How bees naturally vaccinate their babies against some diseases found in their environment | Amazing Science | Scoop.it
When it comes to vaccinating their babies, bees don't have a choice—they naturally immunize their offspring against specific diseases found in their environments. And now for the first time, scientists have discovered how they do it.


Researchers from Arizona State University, University of Helsinki, University of Jyväskylä and Norwegian University of Life Sciences made the discovery after studying a bee blood protein called vitellogenin. The scientists found that this protein plays a critical, but previously unknown role in providing bee babies protection against disease.


The findings appear in the journal PLOS Pathogens"The process by which bees transfer immunity to their babies was a big mystery until now. What we found is that it's as simple as eating," said Gro Amdam, a professor with ASU's School of Life Sciences and co-author of the paper. "Our amazing discovery was made possible because of 15 years of basic research on vitellogenin. This exemplifies how long-term investments in basic research pay off."


Co-author Dalial Freitak, a postdoctoral researcher with University of Helsinki adds: "I have been working on bee immune priming since the start of my doctoral studies. Now almost 10 years later, I feel like I've solved an important part of the puzzle. It's a wonderful and very rewarding feeling!"

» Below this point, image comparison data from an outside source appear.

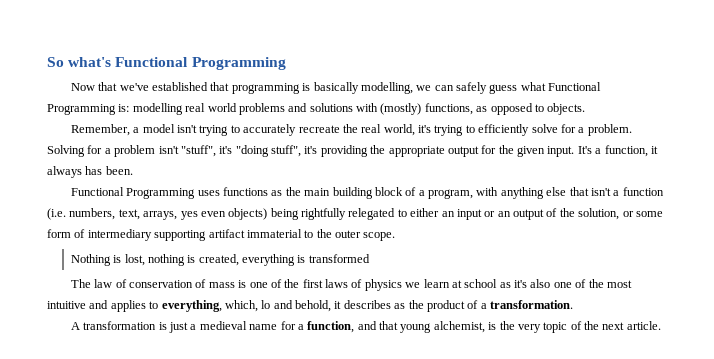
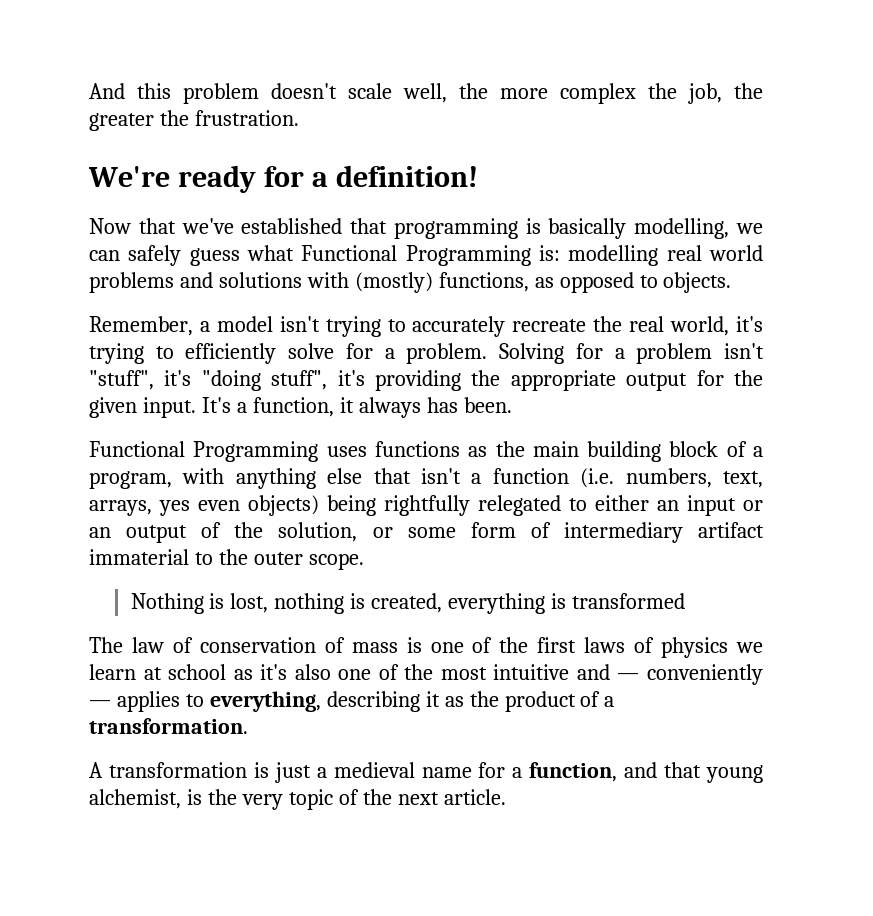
[47,57,286,70] So what's Functional Programming -> [89,83,763,104] [89,110,299,131] [88,165,478,193] And this problem doesn't scale well, the more complex the job, the greater the frustration. // We're ready for a definition!
[154,230,207,241] supporting -> (683, 532) none
[110,300,391,312] applies to everything, which, lo and behold, it describes -> [617,664,764,685] [89,691,440,712] — conveniently — applies to everything, describing it

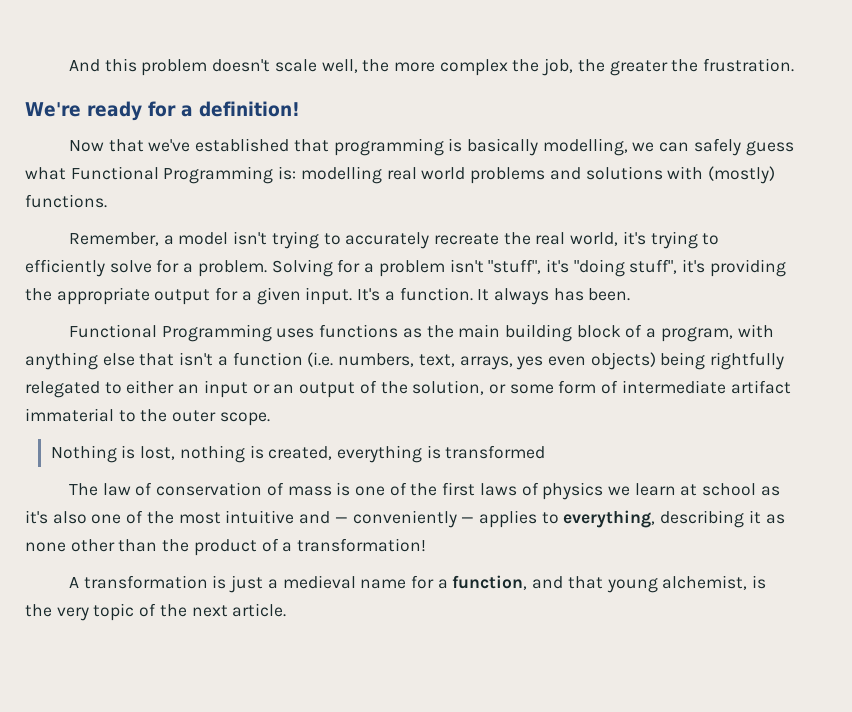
[438,272,732,293] functions, as opposed to objects. -> [25,194,107,208] functions.
[733,370,763,386] the -> [241,291,252,301] a
[252,397,354,417] function, it -> [399,287,490,301] function. It
[563,522,683,543] intermediary -> [621,380,726,394] intermediate
(464, 701) none -> [25,539,158,552] none other than
[89,718,248,734] transformation. -> [297,538,427,552] transformation!

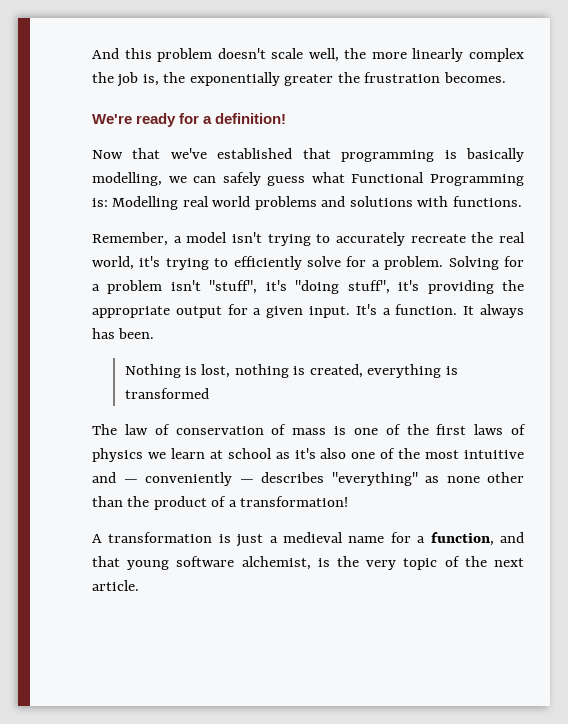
(435, 67) none -> [412,48,464,62] linearly
[542,58,795,76] job, the greater the frustration. -> [117,72,506,87] job is, the exponentially greater the frustration becomes.
[300,166,382,184] modelling -> [112,196,179,210] Modelling
[707,166,775,184] (mostly) -> (449, 201) none
[68,324,774,342] [25,352,785,370] [25,380,791,398] [25,408,270,426] // Functional Programming uses functions as the main building block of a program, with anything else that isn't a function (i.e. numbers, text, arrays, yes even objects) being rightfully relegated to either an input or an output of the solution, or some form of intermediate artifact immaterial to the outer scope. -> (155, 333) none
[478,510,761,528] applies to everything, describing it -> [261,472,418,486] describes "everything"
(658, 585) none -> [176,556,235,567] software

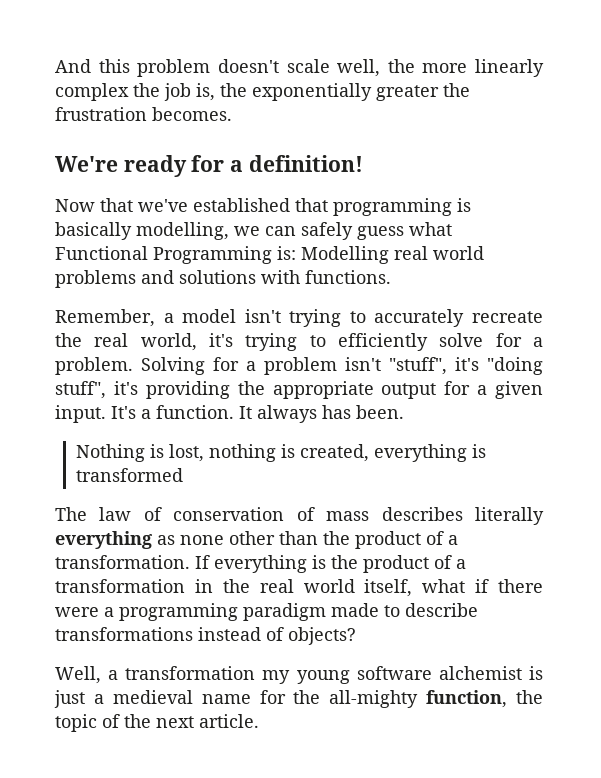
[334,424,526,435] [92,448,524,462] [92,472,418,486] is one of the first laws of physics we learn at school as it's also one of the most intuitive and — conveniently — describes "everything" -> [381,507,544,525] [55,531,152,549] describes literally everything
[240,496,349,507] [92,532,213,543] transformation! // A transformation -> [55,555,466,573] [55,579,543,597] [55,603,478,621] [55,627,356,645] [55,666,522,684] transformation. If everything is the product of a transformation in the real world itself, what if there were a programming paradigm made to describe transformations instead of objects? // Well, a transformation my young software alchemist
[417,532,524,546] [92,556,397,570] a function, and that young software alchemist, is the very -> [293,690,543,708] the all-mighty function, the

In a honey bee colony, the queen rarely leaves the nest, so worker bees must bring food to her. Forager bees can pick up pathogens in the environment while gathering pollen and nectar. Back in the hive, worker bees use this same pollen to create "royal jelly"—a food made just for the queen that incidentally contains bacteria from the outside environment.


After eating these bacteria, the pathogens are digested in the gut and transferred to the body cavity; there they are stored in the queen's 'fat body'—an organ similar to a liver. Pieces of the bacteria are then bound to vitellogenin—a protein—and carried via blood to the developing eggs. Because of this, bee babies are 'vaccinated' and their immune systems better prepared to fight diseases found in their environment once they are born. Vitellogenin is the carrier of these immune-priming signals, something researchers did not know until now.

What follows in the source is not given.